ALÉM DO AZUL SELVAGEM
Werner Herzog, Wild Blue Yonder, EUA, 2005

Além do Azul Selvagem se anuncia como “fábula de ficção científica”, embora, em aparência, seja unm documentário. A ambivalência se justifica: utillizando imagens captadas por terceiros, mas lhes alterando o contexto e o significado, Werner Herzog, na prática, explana a respeito da relação conturbada que mantém com a natureza em seu próprio cinema, no qual ela não é mãe, mas madrasta de personagens que se autodestroem por sonharem demais.

Em Aguirre, A Cólera dos Deuses, em Fitzcarraldo e em Cobra Verde, Werner Herzog mergulha na natureza para mostrar os devaneios megalomaníacos de Klaus Kinski, cujos personagens representam o apogeu do homem ocidental individualista e empreendedor.
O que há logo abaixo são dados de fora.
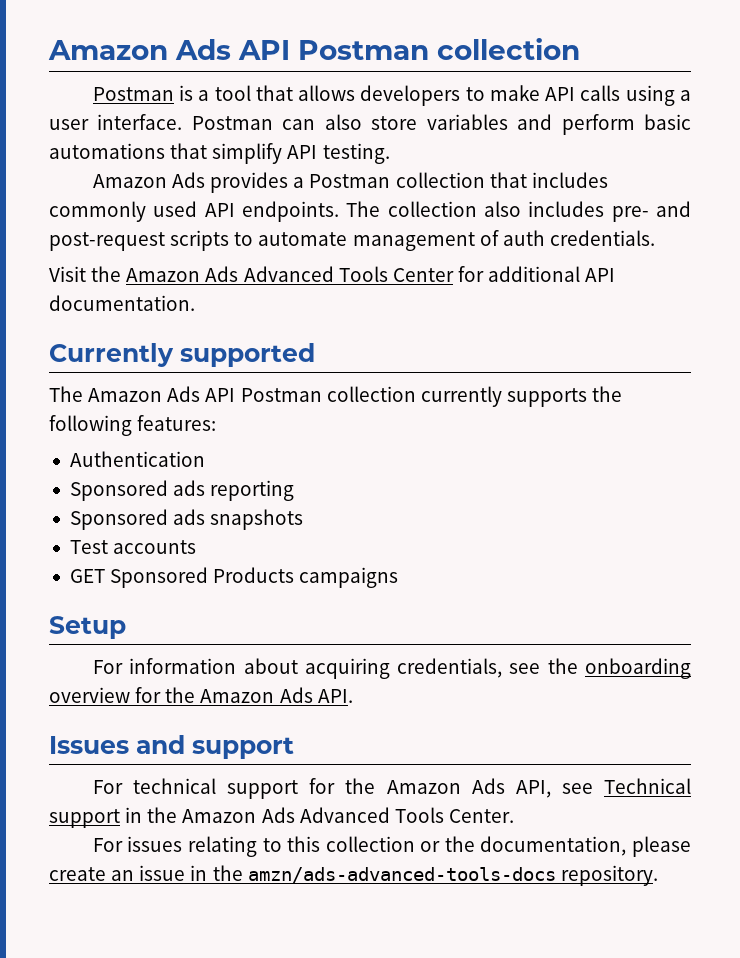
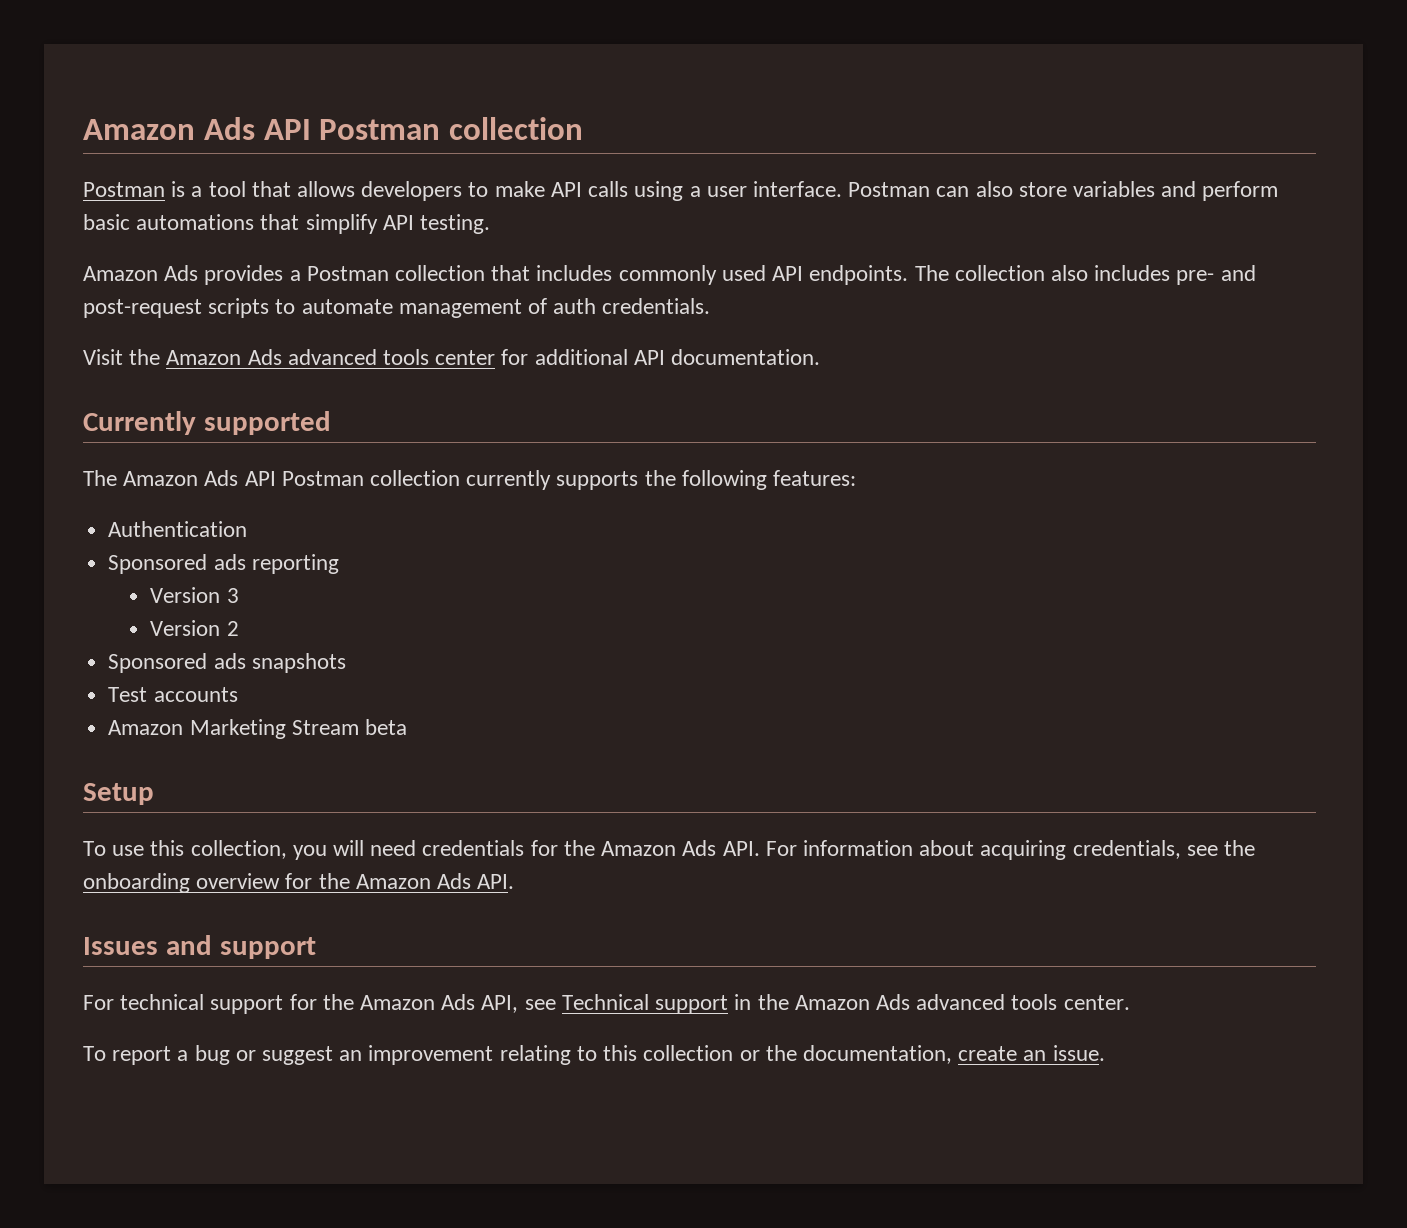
[243,266,454,282] Advanced Tools Center -> [287,349,496,365] advanced tools center
(295, 490) none -> [150,587,239,603] [150,620,239,636] // Version 3 // Version 2
[69,567,399,588] [49,616,126,639] GET Sponsored Products campaigns // Setup // -> [108,719,407,739] [83,783,154,805] [83,840,760,860] Amazon Marketing Stream beta // Setup // To use this collection, you will need credentials for the Amazon Ads API.
[299,807,514,823] [92,836,183,852] Advanced Tools Center. // For issues -> [916,994,1130,1010] [83,1045,494,1065] advanced tools center. // To report a bug or suggest an improvement
[632,836,691,857] please -> (952, 1054) none
[139,865,658,886] issue in the amzn/ads-advanced-tools-docs repository. -> [1052,1045,1105,1061] issue.

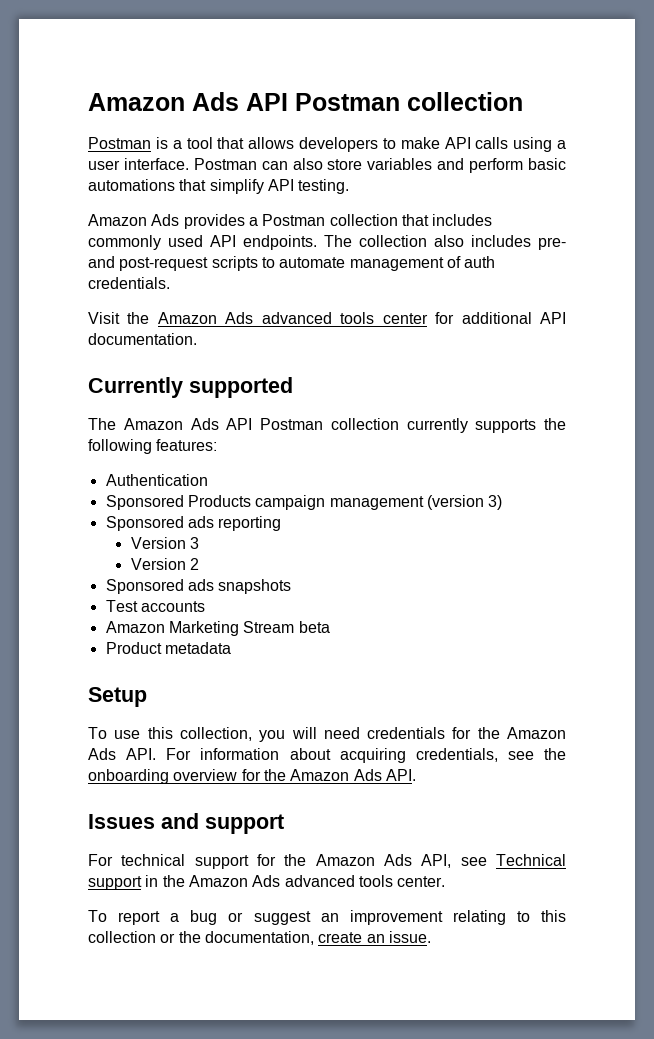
(248, 529) none -> [105,495,503,510] // Sponsored Products campaign management (version 3)
(407, 727) none -> [105,642,231,654] // Product metadata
Contudo, ao invés de subjugarem o meio ambiente como desejam, os heróis do cineasta acabam dominados por ele, na medida em que, apesar de “civilizados”, guardam em si as pulsões animais que os levam rumo à loucura. Sonhadores ensandecidos, eles encarnam ao mesmo tempo o estado de cultura e o estado de natureza, esquizofrenia que os corrompe e que inevitavelmente os aniquila.

A narrativa de Além do Azul Selvagem é conduzida por extraterrestre que, vindo da galáxia de Andrômeda, enxerga no avanço terráqueo pelo espaço sideral o mesmo motivo – a destruição do planeta natal – e a mesma consequência – a destruiçâo do novo planeta descoberto – da jornada empreendida por sua própria espécie há milhares de anos. Herzog transforma imagens subaquáticas da Terra em visôes do “Azul Selvagem” para dizer que a exploraçâo humana está indelevelmente associada à conquista, que a aventura e a ousadia da descoberta termina na pilhagem do ambiente, que o sonho da civilizaçâo racionalista deságua na loucura da seleçâo natural. Antes de sujeitos à Lei dos Homens, os personagens que habitam os contos-de-fadas do diretor – inclusive esta “fábula de ficçâo científica – encontram-se presos à Lei da Selva, que nâo apenas se situa no mundo exterior agindo de fora para dentro, como também está impresso no código genético de cada um, prestes a explodir.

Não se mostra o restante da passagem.